> **TASK**
Scan the entries for "none". Every line that holds it is to be copied.

──────── LISTED RECORDS

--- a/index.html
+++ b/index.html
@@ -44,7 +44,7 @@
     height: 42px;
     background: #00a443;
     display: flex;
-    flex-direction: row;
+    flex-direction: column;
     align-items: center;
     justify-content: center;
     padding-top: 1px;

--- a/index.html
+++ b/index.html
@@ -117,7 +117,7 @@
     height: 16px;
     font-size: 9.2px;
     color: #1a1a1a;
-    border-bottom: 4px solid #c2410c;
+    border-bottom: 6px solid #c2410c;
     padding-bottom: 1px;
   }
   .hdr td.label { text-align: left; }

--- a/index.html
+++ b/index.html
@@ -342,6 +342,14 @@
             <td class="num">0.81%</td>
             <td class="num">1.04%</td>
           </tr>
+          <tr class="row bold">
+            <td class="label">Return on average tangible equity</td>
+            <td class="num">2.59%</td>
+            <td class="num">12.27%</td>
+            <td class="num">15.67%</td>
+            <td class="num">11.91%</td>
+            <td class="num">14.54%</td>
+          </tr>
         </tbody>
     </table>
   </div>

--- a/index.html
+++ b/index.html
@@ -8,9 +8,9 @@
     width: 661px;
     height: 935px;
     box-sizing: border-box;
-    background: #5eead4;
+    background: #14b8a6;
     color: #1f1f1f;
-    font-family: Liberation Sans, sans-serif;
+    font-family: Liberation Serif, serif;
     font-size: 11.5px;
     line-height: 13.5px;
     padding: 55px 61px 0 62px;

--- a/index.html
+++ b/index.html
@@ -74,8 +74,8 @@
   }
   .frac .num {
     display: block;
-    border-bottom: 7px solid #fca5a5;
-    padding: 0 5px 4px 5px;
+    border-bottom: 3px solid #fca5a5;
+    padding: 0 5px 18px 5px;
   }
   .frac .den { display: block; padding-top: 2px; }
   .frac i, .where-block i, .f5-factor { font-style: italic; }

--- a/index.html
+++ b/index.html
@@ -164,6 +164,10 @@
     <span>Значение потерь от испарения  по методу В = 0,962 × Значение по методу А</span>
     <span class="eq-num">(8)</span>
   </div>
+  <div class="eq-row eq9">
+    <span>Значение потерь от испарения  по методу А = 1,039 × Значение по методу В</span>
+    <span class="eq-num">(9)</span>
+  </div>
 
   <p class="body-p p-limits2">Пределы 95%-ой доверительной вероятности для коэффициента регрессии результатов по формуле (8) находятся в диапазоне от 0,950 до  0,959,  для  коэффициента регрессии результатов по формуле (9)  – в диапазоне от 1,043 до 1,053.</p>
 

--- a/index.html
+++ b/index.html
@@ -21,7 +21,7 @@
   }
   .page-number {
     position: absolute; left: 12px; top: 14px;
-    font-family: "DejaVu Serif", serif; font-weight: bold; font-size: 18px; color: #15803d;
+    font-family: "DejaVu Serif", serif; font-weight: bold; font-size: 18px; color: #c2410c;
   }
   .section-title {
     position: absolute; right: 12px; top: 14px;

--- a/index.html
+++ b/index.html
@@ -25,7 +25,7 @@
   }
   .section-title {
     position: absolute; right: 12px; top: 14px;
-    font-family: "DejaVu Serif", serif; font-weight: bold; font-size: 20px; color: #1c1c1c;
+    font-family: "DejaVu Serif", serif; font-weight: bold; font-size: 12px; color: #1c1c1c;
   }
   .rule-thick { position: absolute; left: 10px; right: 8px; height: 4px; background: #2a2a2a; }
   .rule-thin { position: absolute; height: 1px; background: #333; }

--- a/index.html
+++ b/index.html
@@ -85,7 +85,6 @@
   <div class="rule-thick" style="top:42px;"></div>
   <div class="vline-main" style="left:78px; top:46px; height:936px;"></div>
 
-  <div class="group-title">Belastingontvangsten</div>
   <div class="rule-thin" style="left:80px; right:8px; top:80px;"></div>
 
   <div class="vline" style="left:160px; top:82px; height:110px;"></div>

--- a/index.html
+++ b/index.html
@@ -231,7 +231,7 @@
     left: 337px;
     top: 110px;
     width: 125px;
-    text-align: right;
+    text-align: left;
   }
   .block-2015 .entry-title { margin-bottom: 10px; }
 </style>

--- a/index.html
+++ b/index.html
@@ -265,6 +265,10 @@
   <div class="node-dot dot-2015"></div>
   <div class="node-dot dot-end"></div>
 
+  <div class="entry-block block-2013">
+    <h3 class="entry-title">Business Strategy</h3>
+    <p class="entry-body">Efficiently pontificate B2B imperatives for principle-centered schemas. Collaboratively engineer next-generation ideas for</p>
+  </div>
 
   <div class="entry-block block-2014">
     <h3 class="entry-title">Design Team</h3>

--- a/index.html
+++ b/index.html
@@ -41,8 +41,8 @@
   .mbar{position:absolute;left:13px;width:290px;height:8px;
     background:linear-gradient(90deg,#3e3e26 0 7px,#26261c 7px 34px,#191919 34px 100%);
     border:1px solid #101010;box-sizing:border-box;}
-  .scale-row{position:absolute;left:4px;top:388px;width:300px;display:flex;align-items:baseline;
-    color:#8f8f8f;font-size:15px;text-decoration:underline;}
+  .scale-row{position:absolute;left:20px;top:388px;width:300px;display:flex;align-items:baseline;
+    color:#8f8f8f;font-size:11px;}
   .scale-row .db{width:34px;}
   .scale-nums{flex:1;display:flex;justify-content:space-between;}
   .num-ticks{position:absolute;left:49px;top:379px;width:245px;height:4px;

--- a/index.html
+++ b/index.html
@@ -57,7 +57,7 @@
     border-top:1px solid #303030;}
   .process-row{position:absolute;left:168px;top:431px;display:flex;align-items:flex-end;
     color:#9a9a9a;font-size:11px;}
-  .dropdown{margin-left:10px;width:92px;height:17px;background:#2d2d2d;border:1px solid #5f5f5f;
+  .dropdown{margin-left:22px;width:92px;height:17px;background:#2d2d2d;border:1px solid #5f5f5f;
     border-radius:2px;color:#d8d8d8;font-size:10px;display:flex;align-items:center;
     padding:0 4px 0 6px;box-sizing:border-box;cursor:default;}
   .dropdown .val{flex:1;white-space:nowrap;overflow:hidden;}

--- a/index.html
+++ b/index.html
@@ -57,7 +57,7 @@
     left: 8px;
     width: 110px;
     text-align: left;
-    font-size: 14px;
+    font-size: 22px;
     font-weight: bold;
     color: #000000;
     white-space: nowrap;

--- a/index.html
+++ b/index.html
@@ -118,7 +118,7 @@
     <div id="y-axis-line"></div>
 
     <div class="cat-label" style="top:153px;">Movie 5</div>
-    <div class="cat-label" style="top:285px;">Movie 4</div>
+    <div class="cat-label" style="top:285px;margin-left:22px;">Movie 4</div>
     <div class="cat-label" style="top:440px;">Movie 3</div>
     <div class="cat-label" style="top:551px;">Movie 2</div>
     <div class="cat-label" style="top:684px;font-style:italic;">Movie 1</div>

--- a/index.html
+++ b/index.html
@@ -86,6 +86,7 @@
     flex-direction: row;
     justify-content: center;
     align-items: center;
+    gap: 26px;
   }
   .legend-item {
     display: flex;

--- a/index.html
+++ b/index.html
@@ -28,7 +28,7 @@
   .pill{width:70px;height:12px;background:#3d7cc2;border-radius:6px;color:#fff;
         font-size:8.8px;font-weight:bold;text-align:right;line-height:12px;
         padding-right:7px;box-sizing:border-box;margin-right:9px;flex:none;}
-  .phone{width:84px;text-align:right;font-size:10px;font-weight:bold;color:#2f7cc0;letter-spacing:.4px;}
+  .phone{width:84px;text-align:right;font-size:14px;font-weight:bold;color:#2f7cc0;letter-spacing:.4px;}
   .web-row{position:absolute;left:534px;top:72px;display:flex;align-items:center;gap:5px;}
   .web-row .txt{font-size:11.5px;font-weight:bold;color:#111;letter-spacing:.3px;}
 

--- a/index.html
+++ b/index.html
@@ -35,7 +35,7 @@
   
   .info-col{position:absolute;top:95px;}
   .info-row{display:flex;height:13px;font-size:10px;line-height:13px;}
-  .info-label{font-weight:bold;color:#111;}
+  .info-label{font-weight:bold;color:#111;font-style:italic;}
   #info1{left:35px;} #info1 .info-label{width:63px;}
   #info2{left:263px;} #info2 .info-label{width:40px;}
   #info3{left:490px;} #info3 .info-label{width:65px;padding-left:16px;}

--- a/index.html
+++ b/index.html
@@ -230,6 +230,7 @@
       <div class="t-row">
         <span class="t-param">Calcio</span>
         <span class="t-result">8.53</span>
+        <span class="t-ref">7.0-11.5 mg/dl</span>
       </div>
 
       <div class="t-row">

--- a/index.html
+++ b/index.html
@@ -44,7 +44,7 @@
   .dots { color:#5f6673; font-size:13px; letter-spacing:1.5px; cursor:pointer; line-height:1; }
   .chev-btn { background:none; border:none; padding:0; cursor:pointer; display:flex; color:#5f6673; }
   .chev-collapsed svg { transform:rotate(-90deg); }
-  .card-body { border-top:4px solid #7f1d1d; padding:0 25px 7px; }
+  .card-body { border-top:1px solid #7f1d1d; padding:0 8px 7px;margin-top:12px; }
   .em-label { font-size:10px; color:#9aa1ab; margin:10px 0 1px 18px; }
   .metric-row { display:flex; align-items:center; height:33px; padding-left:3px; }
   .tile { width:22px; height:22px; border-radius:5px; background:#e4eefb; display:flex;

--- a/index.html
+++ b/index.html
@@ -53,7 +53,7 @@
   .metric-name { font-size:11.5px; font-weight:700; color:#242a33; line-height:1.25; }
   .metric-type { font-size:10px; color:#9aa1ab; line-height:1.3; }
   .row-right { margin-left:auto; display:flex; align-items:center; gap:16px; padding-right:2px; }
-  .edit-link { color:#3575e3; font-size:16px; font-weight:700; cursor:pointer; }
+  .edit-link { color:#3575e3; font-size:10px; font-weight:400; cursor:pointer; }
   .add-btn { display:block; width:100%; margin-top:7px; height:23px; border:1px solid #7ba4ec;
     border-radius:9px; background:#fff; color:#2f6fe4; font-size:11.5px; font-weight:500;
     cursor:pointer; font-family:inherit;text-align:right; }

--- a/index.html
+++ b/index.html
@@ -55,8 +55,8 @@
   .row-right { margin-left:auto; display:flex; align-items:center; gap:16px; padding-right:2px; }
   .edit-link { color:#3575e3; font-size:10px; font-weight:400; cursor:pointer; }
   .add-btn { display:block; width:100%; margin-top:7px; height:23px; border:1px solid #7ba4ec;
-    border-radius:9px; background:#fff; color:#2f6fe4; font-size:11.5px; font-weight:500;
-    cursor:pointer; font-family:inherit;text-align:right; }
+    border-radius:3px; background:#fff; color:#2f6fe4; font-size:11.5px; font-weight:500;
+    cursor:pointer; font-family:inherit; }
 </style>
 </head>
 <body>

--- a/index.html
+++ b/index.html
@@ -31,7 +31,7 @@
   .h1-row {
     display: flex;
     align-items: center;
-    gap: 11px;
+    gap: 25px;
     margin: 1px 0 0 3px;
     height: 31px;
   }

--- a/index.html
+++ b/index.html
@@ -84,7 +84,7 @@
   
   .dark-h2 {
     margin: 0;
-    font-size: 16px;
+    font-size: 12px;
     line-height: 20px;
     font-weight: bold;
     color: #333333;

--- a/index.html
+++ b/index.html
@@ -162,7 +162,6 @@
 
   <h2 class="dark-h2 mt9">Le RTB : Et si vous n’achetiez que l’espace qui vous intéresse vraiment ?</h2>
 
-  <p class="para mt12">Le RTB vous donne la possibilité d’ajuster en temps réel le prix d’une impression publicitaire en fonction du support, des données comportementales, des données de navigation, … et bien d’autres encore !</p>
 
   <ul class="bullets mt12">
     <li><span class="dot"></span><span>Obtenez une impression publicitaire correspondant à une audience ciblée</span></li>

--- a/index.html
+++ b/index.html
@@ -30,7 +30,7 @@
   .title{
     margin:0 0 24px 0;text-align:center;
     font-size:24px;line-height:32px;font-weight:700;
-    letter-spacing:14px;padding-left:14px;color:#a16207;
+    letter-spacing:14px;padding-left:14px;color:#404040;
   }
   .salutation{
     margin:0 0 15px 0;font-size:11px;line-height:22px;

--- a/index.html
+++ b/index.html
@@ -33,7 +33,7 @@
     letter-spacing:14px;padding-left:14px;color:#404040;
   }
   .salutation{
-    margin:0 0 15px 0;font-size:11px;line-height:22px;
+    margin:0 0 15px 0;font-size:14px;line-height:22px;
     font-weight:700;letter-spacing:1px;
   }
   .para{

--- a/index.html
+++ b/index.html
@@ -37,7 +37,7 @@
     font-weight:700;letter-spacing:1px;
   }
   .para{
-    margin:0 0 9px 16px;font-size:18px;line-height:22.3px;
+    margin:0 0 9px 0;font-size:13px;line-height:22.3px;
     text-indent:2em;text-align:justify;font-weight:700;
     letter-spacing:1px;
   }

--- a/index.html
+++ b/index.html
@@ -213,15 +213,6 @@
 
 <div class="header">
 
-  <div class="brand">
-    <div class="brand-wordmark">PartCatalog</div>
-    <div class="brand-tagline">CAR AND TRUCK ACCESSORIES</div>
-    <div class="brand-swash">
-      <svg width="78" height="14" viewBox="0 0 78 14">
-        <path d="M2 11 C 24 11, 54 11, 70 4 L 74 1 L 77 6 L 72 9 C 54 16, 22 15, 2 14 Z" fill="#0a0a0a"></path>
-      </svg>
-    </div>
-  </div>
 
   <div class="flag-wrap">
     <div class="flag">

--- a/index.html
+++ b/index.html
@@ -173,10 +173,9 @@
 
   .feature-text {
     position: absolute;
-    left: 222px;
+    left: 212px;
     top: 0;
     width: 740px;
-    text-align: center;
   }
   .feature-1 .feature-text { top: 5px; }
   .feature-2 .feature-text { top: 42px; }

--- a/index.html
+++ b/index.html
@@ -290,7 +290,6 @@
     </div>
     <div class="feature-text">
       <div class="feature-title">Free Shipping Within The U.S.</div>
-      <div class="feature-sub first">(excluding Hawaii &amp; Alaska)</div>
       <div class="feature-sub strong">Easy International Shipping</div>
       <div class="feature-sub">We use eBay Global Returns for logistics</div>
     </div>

────────────────

> **WRITTEN RESPONSE**
         padding-right:7px;box-sizing:border-box;margin-right:9px;flex:none;}
   .chev-btn { background:none; border:none; padding:0; cursor:pointer; display:flex; color:#5f6673; }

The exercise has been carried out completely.